Hier brach der Sänger ab und ging in ernstes Phantasieren über, beginnend mit den Anfangsakkorden von Tristan und Isolde, die ja hier im Orchester der Meistersinger ertönen, überleitend zum Karfreitagszauber, dann Erinnerungen von Lourdes und vom Gralsberg verwebend mit eigenen fremdartigen Phantasien, die zu einem Lieblingswerk von Elisabeth hinüberführten, der Nänie von Brahms: „Auch das Schöne muß sterben, das Menschen und Götter bezwinget.”
Hier sprang er auf.
„Doch nicht diese wehmutvollen Chöre sind der rechte Abschluß! Jetzt setzt meine Orgel ein.”
Und mit feierlichen und großen Choralphantasien am Meisterharmonium machte er den Beschluß.
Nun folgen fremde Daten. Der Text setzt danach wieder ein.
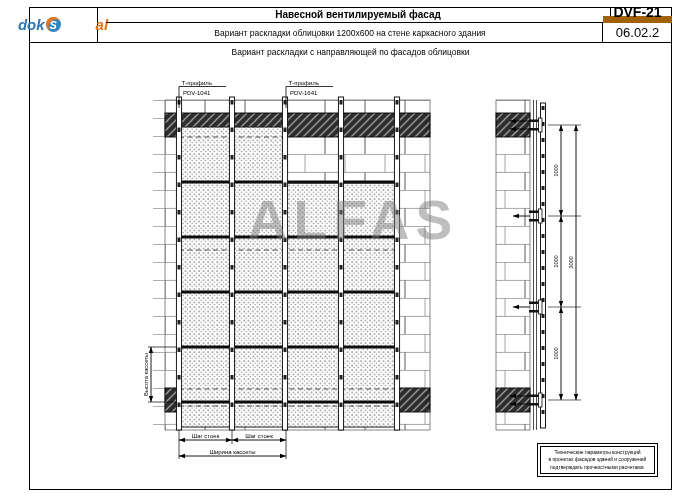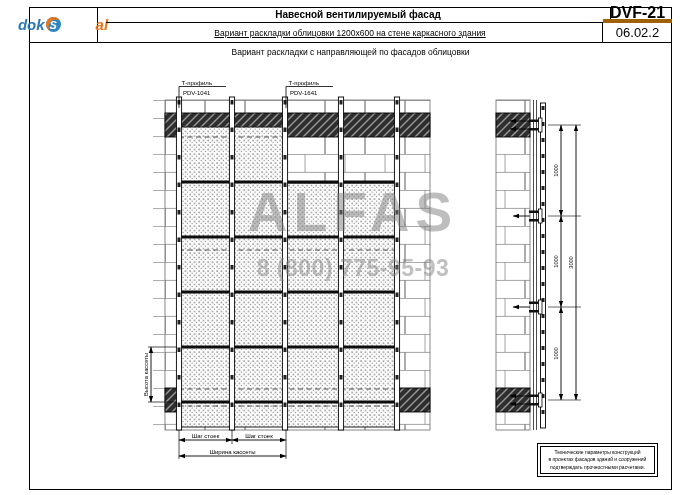--- a/index.html
+++ b/index.html
@@ -6,40 +6,40 @@
   body{width:700px;height:495px;position:relative;overflow:hidden;
        font-family:"Liberation Sans",sans-serif;color:#000;}
   .abs{position:absolute;box-sizing:border-box;}
   
   .sheet{left:29px;top:7px;width:643px;height:483px;border:1.2px solid #000;z-index:4;pointer-events:none;}
   .cell{display:flex;align-items:center;justify-content:center;z-index:5;background:transparent;}
   .logo-cell{left:29px;top:7px;width:69px;height:36px;border-right:1px solid #000;border-bottom:1px solid #000;}
   .title1{left:106px;top:7px;width:505px;height:16px;border-right:1px solid #000;border-bottom:1px solid #000;
           font-size:10px;font-weight:bold;}
   .title2{left:98px;top:23px;width:505px;height:20px;border-right:1px solid #000;border-bottom:1px solid #000;
-          font-size:8.5px;text-decoration:underline;}
-  .code1{left:603px;top:7px;width:69px;height:16px;border-bottom:4px solid #a16207;font-size:16px;font-weight:bold;}
+          font-size:8.5px;}
+  .code1{left:603px;top:7px;width:69px;height:16px;border-bottom:7px solid #a16207;font-size:14px;font-weight:bold;}
   .code2{left:603px;top:23px;width:69px;height:20px;border-bottom:1px solid #000;font-size:13px;}
   .variant{left:29px;top:45px;width:643px;height:14px;font-size:8.5px;}
   
   .logo{display:flex;align-items:center;font-style:italic;font-weight:bold;font-size:15px;}
   .logo .p1{color:#2e79b5;}
   .logo .p2{color:#e8761e;padding-left:34px;}
   .logo .s{width:15px;height:15px;border-radius:50%;background:#2e86c1;color:#fff;
            display:inline-flex;align-items:center;justify-content:center;font-size:11px;
            box-shadow:inset 2.5px 2.5px 0 0 #e8761e;margin:0 1px;}
   
   svg.draw{left:0;top:0;z-index:1;}
   
   .note{left:537px;top:443px;width:121px;height:34px;border:1.3px solid #000;padding:2px;background:#fff;z-index:5;}
   .note-in{border:0.8px solid #000;width:100%;height:100%;box-sizing:border-box;
            display:flex;flex-direction:column;align-items:center;justify-content:center;
            font-size:5px;line-height:1.5;text-align:center;}
   
-  .wm{left:228px;top:184px;width:250px;text-align:center;z-index:3;pointer-events:none;}
+  .wm{left:228px;top:192px;width:250px;text-align:center;z-index:3;pointer-events:none;}
   .wm-brand{font-size:55px;font-weight:bold;letter-spacing:6px;line-height:1.05;color:rgba(125,125,125,.5);}
   .wm-phone{font-size:23px;font-weight:bold;letter-spacing:0.5px;margin-top:13px;color:rgba(130,130,130,.5);}
   text{font-family:"Liberation Sans",sans-serif;fill:#000;}
 </style>
 </head>
 <body>
 
 <svg class="abs draw" width="700" height="495" viewBox="0 0 700 495">
   <defs>
     <pattern id="brick" x="5" y="10" width="40" height="36" patternUnits="userSpaceOnUse">
@@ -211,14 +211,13 @@
 <div class="abs note">
   <div class="note-in">
     <span>Технические параметры конструкций</span>
     <span>в проектах фасадов зданий и сооружений</span>
     <span>подтверждать прочностными расчетами.</span>
   </div>
 </div>
 
 <div class="abs wm">
   <div class="wm-brand">ALFAS</div>
-  <div class="wm-phone">8 (800) 775-95-93</div>
 </div>
 
 </body></html>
Trotzendorff lag im Polsterstuhl, nickte behaglich und war einem gemächlichen Halbschlummer nahe. Der Abend mit seinem milden Schneelicht fing sachte an, in lange Dämmerung überzugehen. Frau Elisabeth saß in ihrer üblichen graden Haltung und verwandte kein Auge von den Künstlern am Klavier, besonders von Frau Friedel. Und als nun Ingo aufstand, erhob sich rasch auch seine Gattin, deren Geist insgeheim gearbeitet hatte; sie kam heran, legte einen Arm um die Freundin und den andren um Ingo und küßte beide mit einer wortlosen Zartheit, denn sie hatte die Sprache der Musik verstanden.
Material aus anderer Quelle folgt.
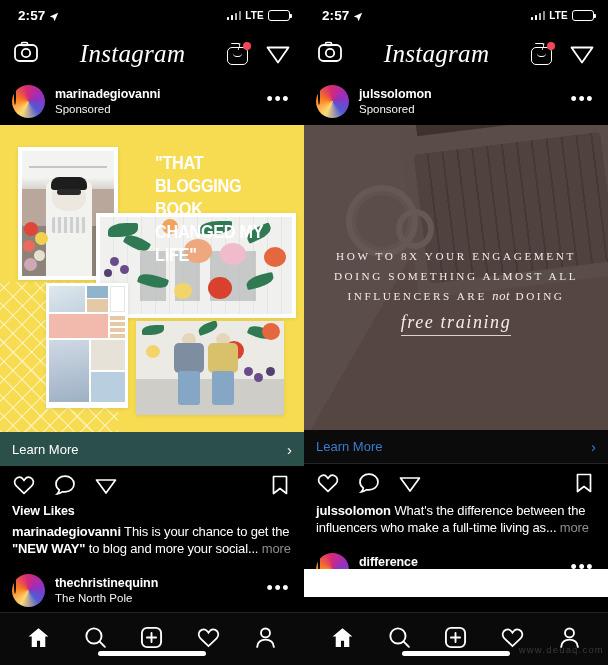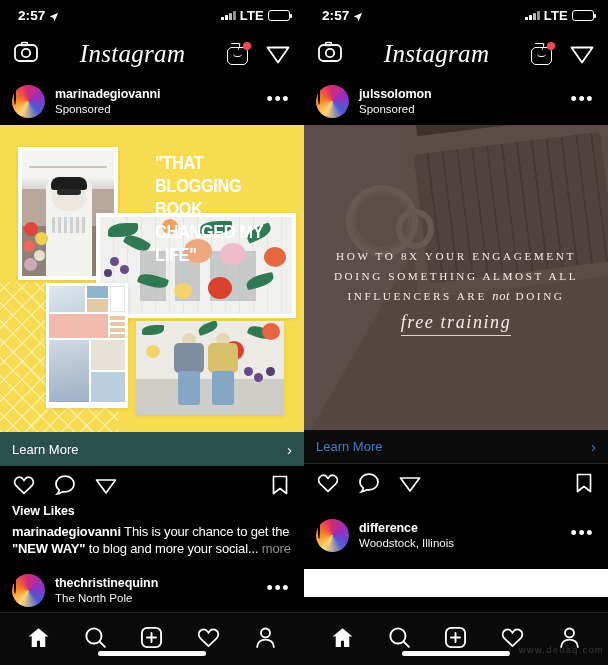--- a/index.html
+++ b/index.html
@@ -21,21 +21,21 @@
   }
   .sb-left { display: flex; align-items: center; gap: 4px; font-size: 13.5px; font-weight: 600; letter-spacing: .1px; }
   .loc-arrow { display: inline-block; width: 10px; height: 10px; }
   .sb-right { display: flex; align-items: center; gap: 4px; }
   .sig { display: flex; align-items: flex-end; gap: 1.5px; height: 9px; }
   .sig i { display: block; width: 2.5px; background: #fff; border-radius: .5px; }
   .sig i:nth-child(1) { height: 3px; }
   .sig i:nth-child(2) { height: 5px; }
   .sig i:nth-child(3) { height: 7px; background:#bdbdbd; }
   .sig i:nth-child(4) { height: 9px; background:#8f8f8f; }
-  .lte { font-size: 13px; font-weight: 600; letter-spacing: .2px; }
+  .lte { font-size: 10px; font-weight: 600; letter-spacing: .2px; }
   .batt { position: relative; width: 22px; height: 11px; border: 1.3px solid #fff; border-radius: 3px; padding: 1.2px; }
   .batt .fill { height: 100%; width: 42%; background: #fff; border-radius: 1px; }
   .batt:after { content:""; position:absolute; right:-3.2px; top:3px; width:2px; height:4px; background:#fff; border-radius:0 1px 1px 0; }
 
   
   .appbar { height: 48px; display: flex; align-items: center; justify-content: space-between; padding: 0 14px; }
   .wordmark { color: #fff; font-family: "Liberation Serif", serif; font-style: italic; font-size: 25px; font-weight: 400; letter-spacing: .3px; }
   .bar-right { display: flex; align-items: center; gap: 16px; }
   .igtv { position: relative; width: 23px; height: 22px; }
   .igtv .body { position:absolute; left:0; bottom:0; width:21px; height:18px; border:1.9px solid #fff; border-radius:5px; }
@@ -515,20 +515,25 @@
           </svg>
       </span>
       <span class="spacer"></span>
       <span class="ic">
         <svg width="24" height="24" viewBox="0 0 24 24">
             <path d="M5.5 3.5h13v17l-6.5-5-6.5 5z" fill="none" stroke="#fff" stroke-width="1.7" stroke-linejoin="round"></path>
           </svg>
       </span>
     </div>
 
+    <div class="caption">
+      <div class="cap-text">
+        <b>julssolomon</b><span> What's the difference between the influencers who make a full-time living as...</span> <span class="more">more</span>
+      </div>
+    </div>
 
     <div class="next-post">
       <span class="avatar-ring"><span class="inner"><span class="ph-d"></span></span></span>
       <span class="head-text">
         <span class="head-user" style="display:block">difference</span>
         <span class="head-sub" style="display:block">Woodstock, Illinois</span>
       </span>
       <span class="dots">•••</span>
     </div>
„Wenn ich doch nur die Hälfte deines Talentes hätte!” seufzte sie dann, den Kopf an Frau Friederikens Wange legend.
„Gutes Kind, wieviel hast du im Herzen!” erwiderte die Künstlerin. „Darf ich manchmal zu dir kommen und Wärme holen, Elisabeth? Es gibt Menschen, nach denen man Heimweh bekommt, wenn man mit ihnen zusammen war — du gehörst zu diesen seltenen Menschen.”
Ingo brachte das Ehepaar persönlich im Wagen an den kleinen Bahnhof.
„Ernste Zeiten, Ingo! Wartezeit! Aber ich denke, wir stehen unsren Mann!” war Richards letztes Wort.